§ **Source data**:
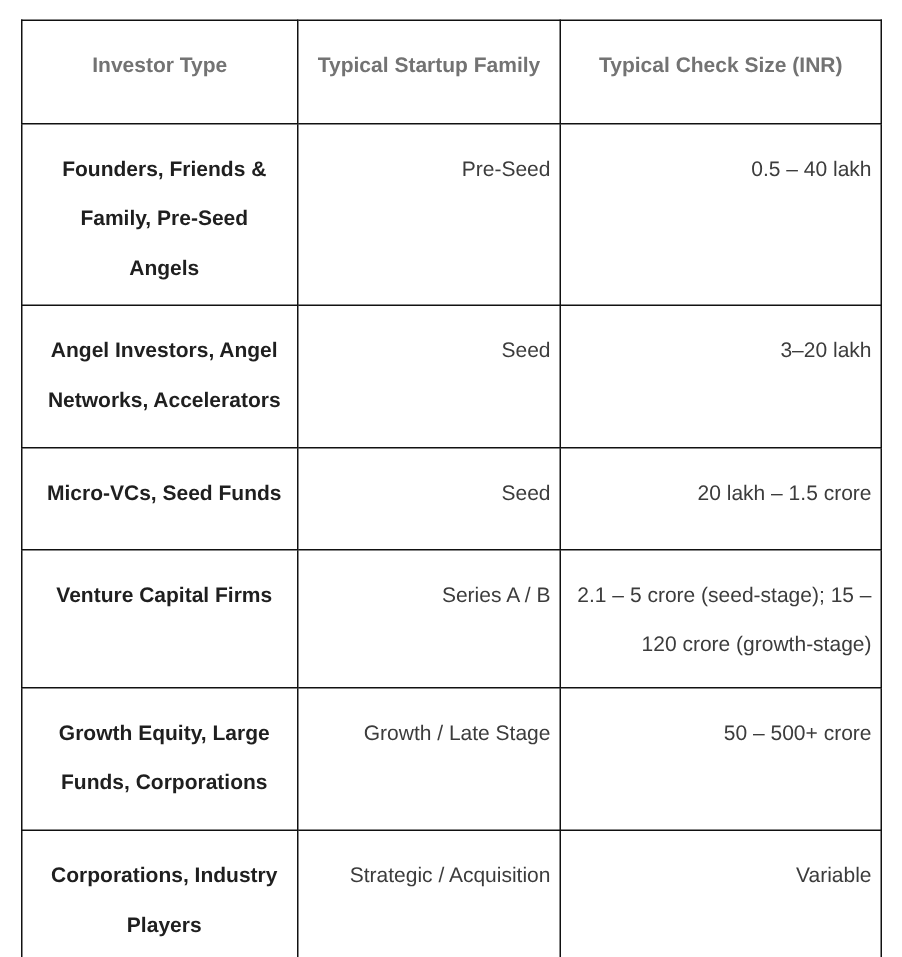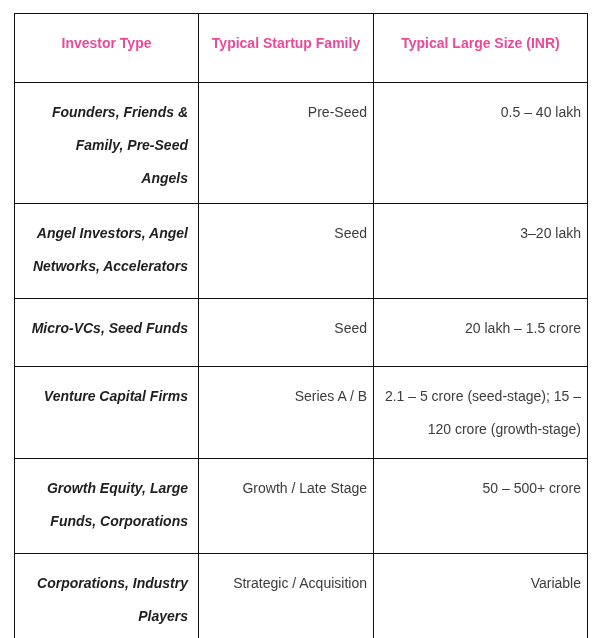--- a/index.html
+++ b/index.html
@@ -37,7 +37,7 @@
   
   table.investor-table th {
     font-weight: bold;
-    color: #ec4899;
+    color: #737373;
     text-align: center;
     padding: 13px 8px 8px 8px;
   }

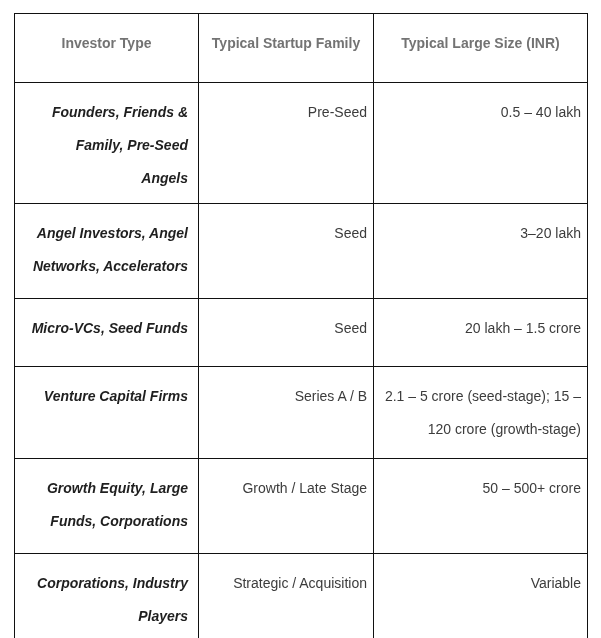--- a/index.html
+++ b/index.html
@@ -78,7 +78,7 @@
       <tr class="header-row">
         <th>Investor Type</th>
         <th>Typical Startup Family</th>
-        <th>Typical Large Size (INR)</th>
+        <th>Typical Check Size (INR)</th>
       </tr>
     </thead>
     <tbody>

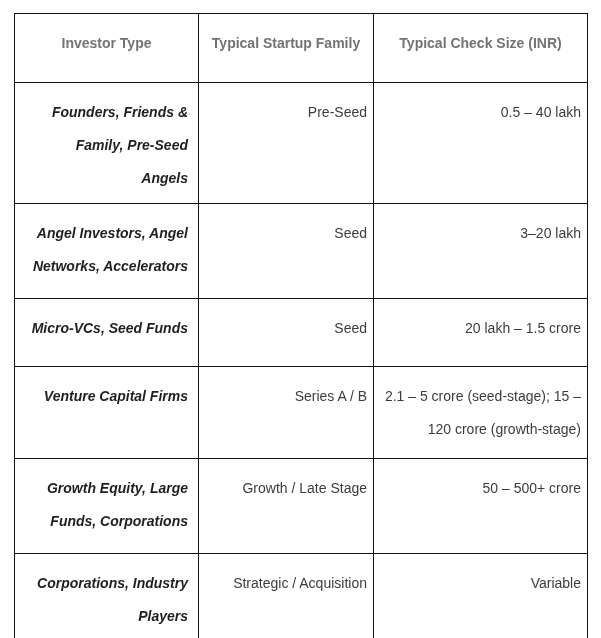--- a/index.html
+++ b/index.html
@@ -46,9 +46,8 @@
   td.col-investor {
     font-weight: bold;
     color: #1f1f1f;
-    text-align: right;
+    text-align: center;
     padding: 13px 10px 8px 16px;
-    font-style: italic;
   }
   td.col-stage,
   td.col-check {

§ **What to produce**: Write out all of the records above. Keep them exact and leave out the pictures.

§ **Answer to the problem**:
--- a/index.html
+++ b/index.html
@@ -37,7 +37,7 @@
   
   table.investor-table th {
     font-weight: bold;
-    color: #ec4899;
+    color: #737373;
     text-align: center;
     padding: 13px 8px 8px 8px;
   }

--- a/index.html
+++ b/index.html
@@ -78,7 +78,7 @@
       <tr class="header-row">
         <th>Investor Type</th>
         <th>Typical Startup Family</th>
-        <th>Typical Large Size (INR)</th>
+        <th>Typical Check Size (INR)</th>
       </tr>
     </thead>
     <tbody>

--- a/index.html
+++ b/index.html
@@ -46,9 +46,8 @@
   td.col-investor {
     font-weight: bold;
     color: #1f1f1f;
-    text-align: right;
+    text-align: center;
     padding: 13px 10px 8px 16px;
-    font-style: italic;
   }
   td.col-stage,
   td.col-check {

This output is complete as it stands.